Он хитро, пьяненько улыбнулся и подмигнул Боровкову так же, как в кабинете Гриневой.

— Конец света предрекали еще на заре цивилизации. Сам Христос не брезговал пугануть заблудших скорой расплатой.

— Ты читал Библию?

— Почему бы нет?

— Христос не пугал, он знал.

Боровкову захотелось на воздух, где больше кислорода, чем в этой прокуренной дыре. Опьяневший Николай вдруг стал ему скучен. О чем с ним спорить? Этот человек устал, видимо, от бесплодной беготни, от неудач и теперь сует эту свою личную усталость под нос встречному-поперечному, как некое откровение, тешится ей, точно ребенок затейливой игрушкой. Жалеть его тоже не за что, пока он способен влить в себя четыре кружки пива за двадцать минут.

И опять неведомая сила повлекла его к дому Веры Беляк. Он быстрым шагом пересек площадь, трясся в автобусе, спускался в метро, а в голове сгущался розовый туман. «Завтра семинар, скоро вечер, куда я еду?», — ныло в сознании, но он был не властен над собой. Еще и злосчастная рукопись, пропуск на Олимп, гнездящаяся в портфеле, давила колени бетонной плитой. Подойдя к дому, выискал ее окно — там горел свет. «Наверное, художник уже расположился по-хозяйски», — с горечью отметил Боровков. Еле волоча ноги, добрался до телефонной будки. Сумрачная тяжесть туманила виски. Так муторно ему было, пожалуй, впервые. Что-то сломалось к концу дня. Мысли текли расплывчатые, вялые. Он не знал толком, что делать дальше: звонить Вере, убраться подобру-поздорову домой или сесть на подмороженный асфальт и сидеть, пока не наступит просветление. Он все же набрал ее номер.

— А, это опять ты, — сказала Вера Андреевна сухо.

— Как хорошо, что ты мне рада, — ответил он. — Я ведь звоню из будки напротив твоего дома. Можно, я зайду?

— Зачем?

Боровков поставил портфель с рукописью себе под ноги, сил не было его держать.

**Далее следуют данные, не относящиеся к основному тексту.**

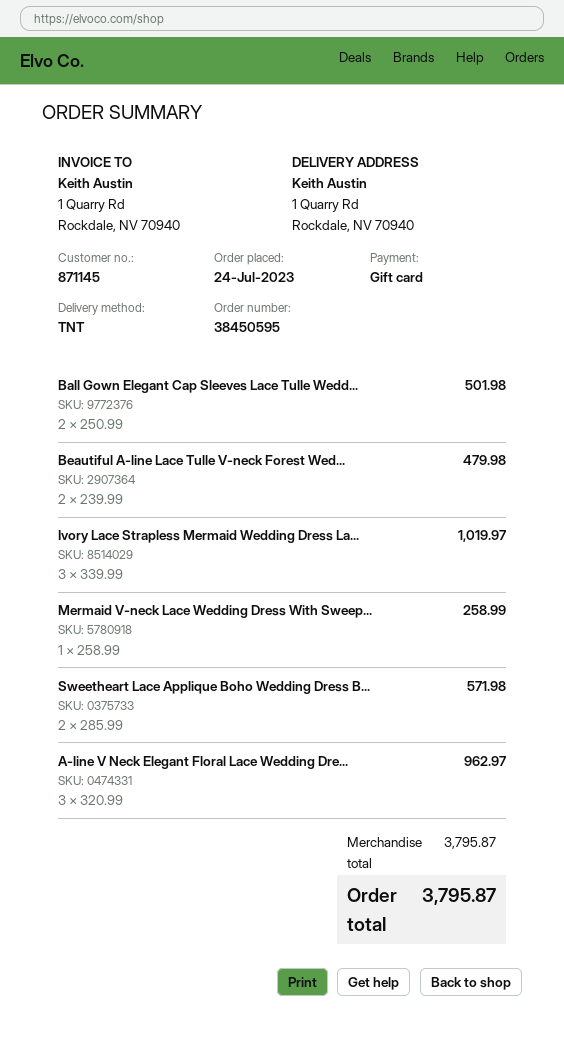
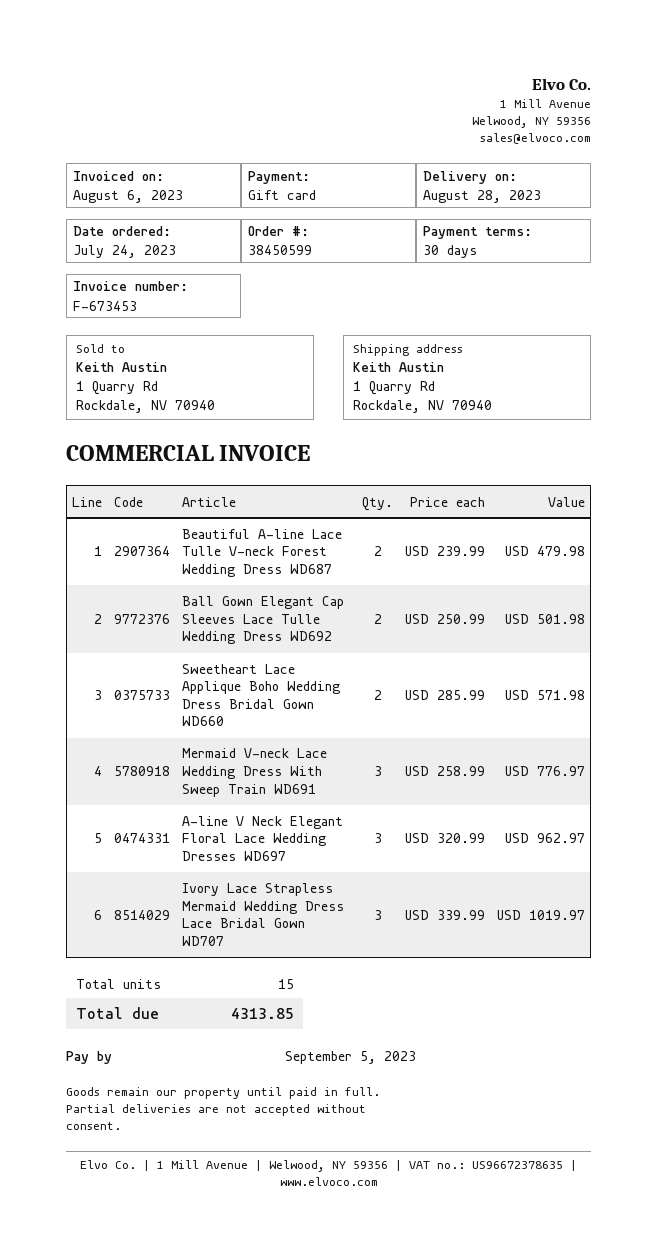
order number: 38450595 -> 38450599
Mermaid V-neck Lace Wedding Dress With Sweep...: 1 x 258.99 = 258.99 -> 3 x 258.99 = 776.97
total: 3795.87 -> 4313.85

— Чудное это чувство — любовь, — заметил задумчиво. — Ничего понять нельзя. Я переоценивал свои умственные способности. В такой простой вещи не могу разобраться. Почему меня так тянет к тебе? Может, ты ведьма, а может, ангел. Но мне это безразлично. Если я долго не вижу тебя, чувствую какой-то ущерб, точно у меня нет ноги или я слепну. Это правда. Еще это похоже на воспаление легких, в самом начале, когда ртуть в градуснике подползает к сорока. Откуда это свалилось на мою голову? Мне ведь это не нужно, у меня другие планы. Разве я мог знать, что любовь подрезает жилы, как кинжал. Ты еще не повесила трубку?

— Не повесила.

— Подожди, я прикурю… У меня сегодня какой-то кошмарный день. На лекции уснул. Ночами-то я не сплю теперь. Потом в редакцию ездил, наслушался такого бреда, боюсь, в ближайшие дни и на лекции не уснешь. Собрался уже домой, и тут бес толкнул под ребро: езжай, говорит, к Вере. Я же сам и дороги сюда не помню. Вера, я зайду на пять минут? Хочу тебе повесть дать почитать. Это моя повесть. Я с ней связывал надежды на наше общее будущее. Думал, деньжат подбросят, накуплю тебе разных подарков, приодену… Вера, у тебя кофе есть?